Long a staple of late-night television, this wild journey into sadism is
high on the list of “lost treasure” conversations among film buffs.
Coming directly from their collaboration on Branded, Fenady fashioned
this Chuck Connors vehicle from the book Night of the Tiger. The
story of a buffalo hunter who’s ambushed and branded by a group of town
heavies (Michael Rennie, Bill Bixby and Claude Akins) who leave him for
dead, Ride’s structure is devoted to the hunter’s violent revenge on
the men who wronged him.
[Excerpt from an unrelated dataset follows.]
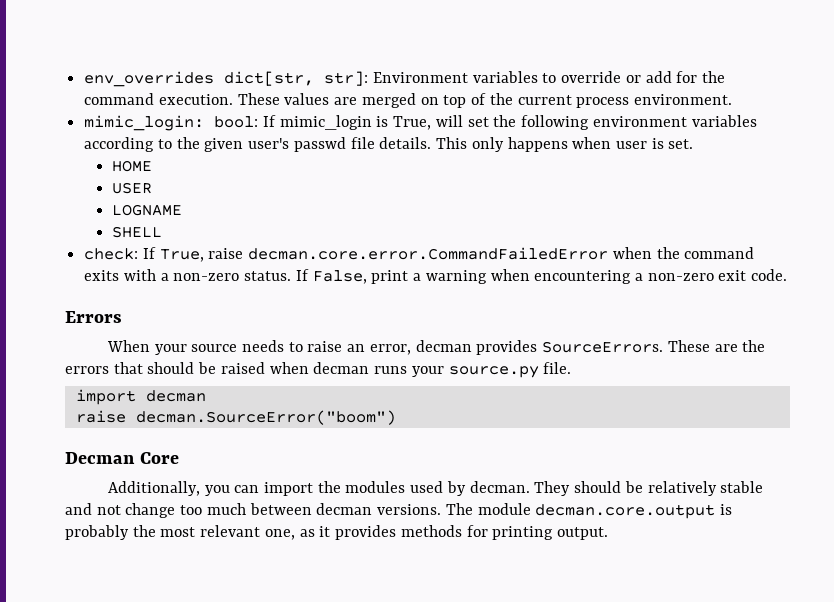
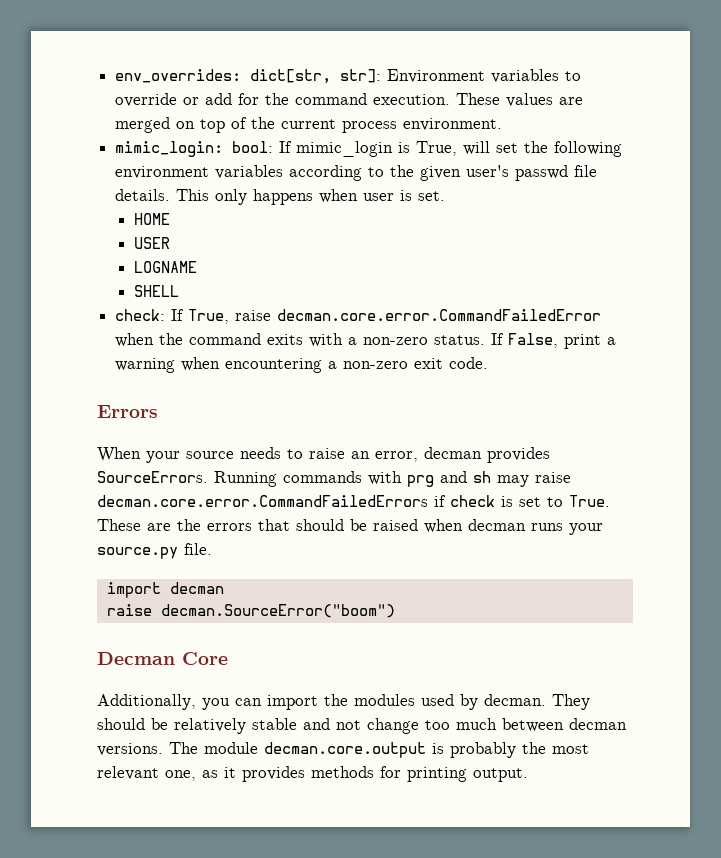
- env_overrides dict[str, str]: Environment variables to override or add for the command execution.
+ env_overrides: dict[str, str]: Environment variables to override or add for the command execution.
+ Running commands with prg and sh may raise decman.core.error.CommandFailedErrors if check is set to True.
This is a story about internal and external
violence, and we’re treated to vivid examples of both.
The cast is terrific, with standout work by a grizzled and determined
Connors, a bitter Gloria Grahame, drunken Akins, and town boss Rennie.
Mega-hot Kathryn Hays is the girl caught in the corruption, while Bill Bixby
shines as a psycho-sexual pretty boy who plunges a branding iron into his
own stomach in a hysterical fit of remorse. Bixby’s laughing/crying jag fits
perfectly with the thriller-like tone of the film, as the dramatics are
pushed to their highest level. Frank Gorshin has a wonderful cameo as a
drunk who finds Bixby and describes the condition of his corpse in lurid
detail. What horrors we don’t see in Ride, we hear about.
Despite the hysteria around him, Connors remains a stoic figure of death
throughout, closing in on a town that’s losing its grip. He’s a simple man
of the plains and all he wants is justice for what’s been done to him. But
the townsfolk are too corrupt and too crazy; justice isn’t possible here.
But death is.
The
film also features an unusual framing device as modern-day government worker
James MacArthur hears the tale first hand from bartender Arthur O’Connell.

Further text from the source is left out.